Content revision data
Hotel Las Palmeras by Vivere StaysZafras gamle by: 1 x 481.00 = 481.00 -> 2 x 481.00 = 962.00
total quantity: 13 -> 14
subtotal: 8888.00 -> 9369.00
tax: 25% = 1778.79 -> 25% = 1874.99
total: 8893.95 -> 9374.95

--

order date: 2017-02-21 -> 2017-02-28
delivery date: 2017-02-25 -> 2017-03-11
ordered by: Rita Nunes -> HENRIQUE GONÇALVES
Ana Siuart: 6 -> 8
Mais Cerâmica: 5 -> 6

# DIRECTIONS:
Return, with no change at all, every line in the entries above from the line containing "Hotel Las Palmeras" through the line containing "total: 8893.95 -> 9374.95".

# EXERCISE RESPONSE:
Hotel Las Palmeras by Vivere StaysZafras gamle by: 1 x 481.00 = 481.00 -> 2 x 481.00 = 962.00
total quantity: 13 -> 14
subtotal: 8888.00 -> 9369.00
tax: 25% = 1778.79 -> 25% = 1874.99
total: 8893.95 -> 9374.95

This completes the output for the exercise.